Carol Rosenberger | |
---|---|
Born | 1933 |
Nationality | American |
Occupation | classical pianist |
Carol Rosenberger (born 1933) is a classical pianist. In 1976, Rosenberger was chosen to represent America's women concert artists by the President's National Commission on the Observance of International Women's Year. She has given performance workshops for young musicians on campuses nationwide. Rosenberger recorded over 30 albums on the Delos Productions, Inc. [1] recording label. [2] Rosenberger's memoir, To Play Again: A Memoir of Musical Survival was published in 2018 by She Writes Press. [3]

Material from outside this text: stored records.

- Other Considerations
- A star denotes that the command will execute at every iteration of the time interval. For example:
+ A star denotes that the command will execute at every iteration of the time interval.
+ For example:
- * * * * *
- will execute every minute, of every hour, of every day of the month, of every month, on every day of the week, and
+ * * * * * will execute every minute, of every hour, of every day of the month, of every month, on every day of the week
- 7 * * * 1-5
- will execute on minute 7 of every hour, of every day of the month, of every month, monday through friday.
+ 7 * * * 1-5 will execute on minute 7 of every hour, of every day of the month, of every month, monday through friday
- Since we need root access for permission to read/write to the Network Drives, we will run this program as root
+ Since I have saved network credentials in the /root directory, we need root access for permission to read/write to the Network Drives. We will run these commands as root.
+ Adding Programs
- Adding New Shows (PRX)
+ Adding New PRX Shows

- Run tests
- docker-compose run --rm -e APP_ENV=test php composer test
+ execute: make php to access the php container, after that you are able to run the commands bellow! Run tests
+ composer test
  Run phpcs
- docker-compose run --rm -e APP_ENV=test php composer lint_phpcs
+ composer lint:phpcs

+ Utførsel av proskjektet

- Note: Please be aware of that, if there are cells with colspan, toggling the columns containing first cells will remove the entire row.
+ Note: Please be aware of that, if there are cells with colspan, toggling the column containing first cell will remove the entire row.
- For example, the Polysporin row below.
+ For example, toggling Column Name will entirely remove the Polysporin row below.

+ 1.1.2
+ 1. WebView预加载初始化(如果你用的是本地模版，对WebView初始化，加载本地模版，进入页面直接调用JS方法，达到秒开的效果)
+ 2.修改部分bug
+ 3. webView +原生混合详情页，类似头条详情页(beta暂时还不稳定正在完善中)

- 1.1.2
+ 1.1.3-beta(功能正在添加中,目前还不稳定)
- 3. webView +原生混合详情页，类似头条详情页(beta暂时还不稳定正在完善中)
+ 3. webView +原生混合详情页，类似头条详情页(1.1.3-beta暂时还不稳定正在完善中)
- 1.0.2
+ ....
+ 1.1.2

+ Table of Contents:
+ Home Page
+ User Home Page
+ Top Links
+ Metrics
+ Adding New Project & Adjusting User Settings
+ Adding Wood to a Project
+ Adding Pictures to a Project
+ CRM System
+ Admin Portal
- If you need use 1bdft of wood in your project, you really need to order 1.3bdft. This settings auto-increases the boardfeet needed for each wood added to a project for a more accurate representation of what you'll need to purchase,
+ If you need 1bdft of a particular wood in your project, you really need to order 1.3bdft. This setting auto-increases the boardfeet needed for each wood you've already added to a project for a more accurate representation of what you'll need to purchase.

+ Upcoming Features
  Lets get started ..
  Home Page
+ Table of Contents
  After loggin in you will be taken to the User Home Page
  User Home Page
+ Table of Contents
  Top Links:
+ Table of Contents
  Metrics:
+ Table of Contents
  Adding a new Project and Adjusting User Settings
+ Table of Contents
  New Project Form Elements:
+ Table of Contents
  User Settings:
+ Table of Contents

Born in Detroit, Michigan, Rosenberger studied in the U.S. with Webster Aitken and Katja Andy; in Paris with the legendary Nadia Boulanger; and in Vienna with the harpsichordist and Baroque scholar Eta Harich-Schneider and the Schenker theorist Franz Eibner. She has been the subject of articles in many of the nation's leading newspapers and magazines, and in 1976 was chosen to represent America's women concert artists by the President's National Commission on the Observance of International Women's Year. She has been on the faculties of the University of Southern California, California State University Northridge and Immaculate Heart College. She has given performance workshops for young musicians on campuses nationwide.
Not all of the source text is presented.